## WORK TO BE COMPLETED
Anywhere the string "none" shows up in the listing below, copy the line it is in.

## PROVIDED RECORDS
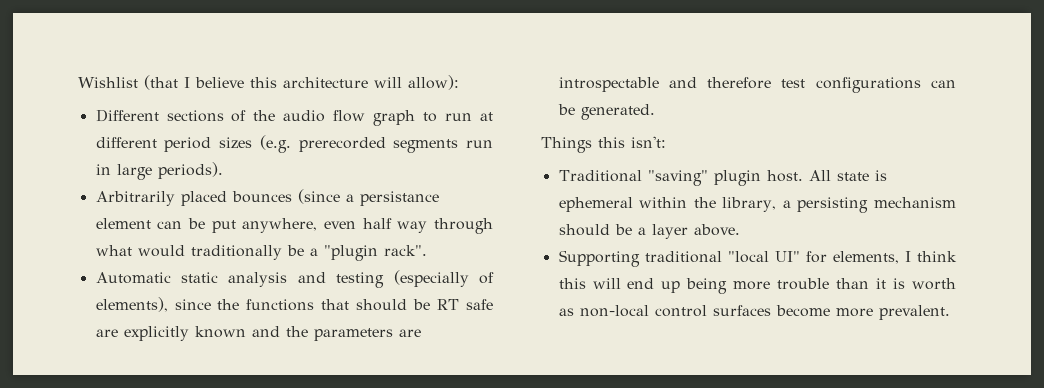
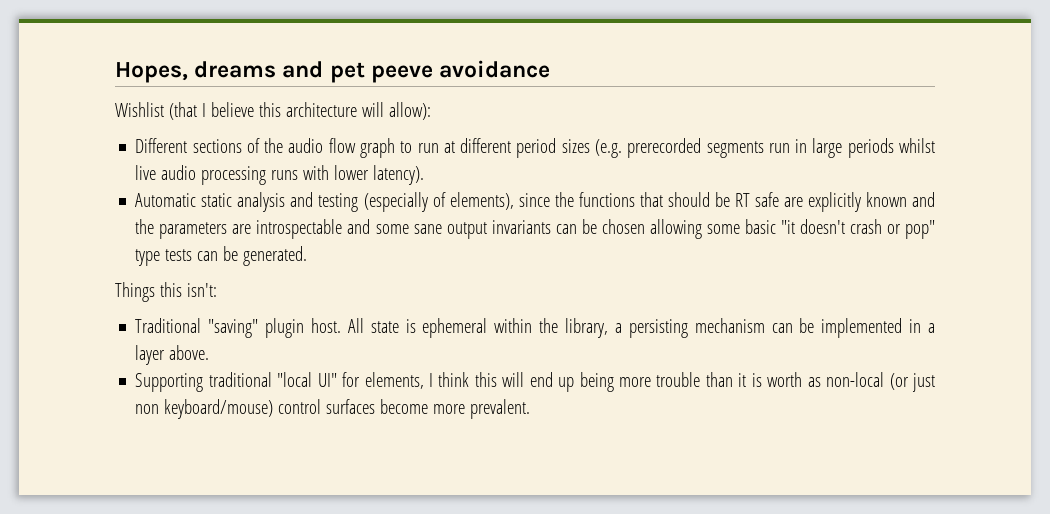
(78, 82) none -> [115,60,551,83] Hopes, dreams and pet peeve avoidance //
[157,162,223,179] [95,189,439,206] [95,218,494,234] [95,245,427,261] periods). // Arbitrarily placed bounces (since a persistance element can be put anywhere, even half way through what would traditionally be a "plugin rack". -> [847,138,936,158] [135,165,425,185] periods whilst live audio processing runs with lower latency).
[707,77,921,93] therefore test configurations -> [375,219,935,239] [135,249,193,266] some sane output invariants can be chosen allowing some basic "it doesn't crash or pop" type tests
[558,224,632,236] should be -> [771,318,922,338] can be implemented in
(649, 311) none -> [889,373,936,392] [135,399,274,419] (or just non keyboard/mouse)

## SOLUTION FOR THIS PROBLEM
(78, 82) none -> [115,60,551,83] Hopes, dreams and pet peeve avoidance //
(649, 311) none -> [889,373,936,392] [135,399,274,419] (or just non keyboard/mouse)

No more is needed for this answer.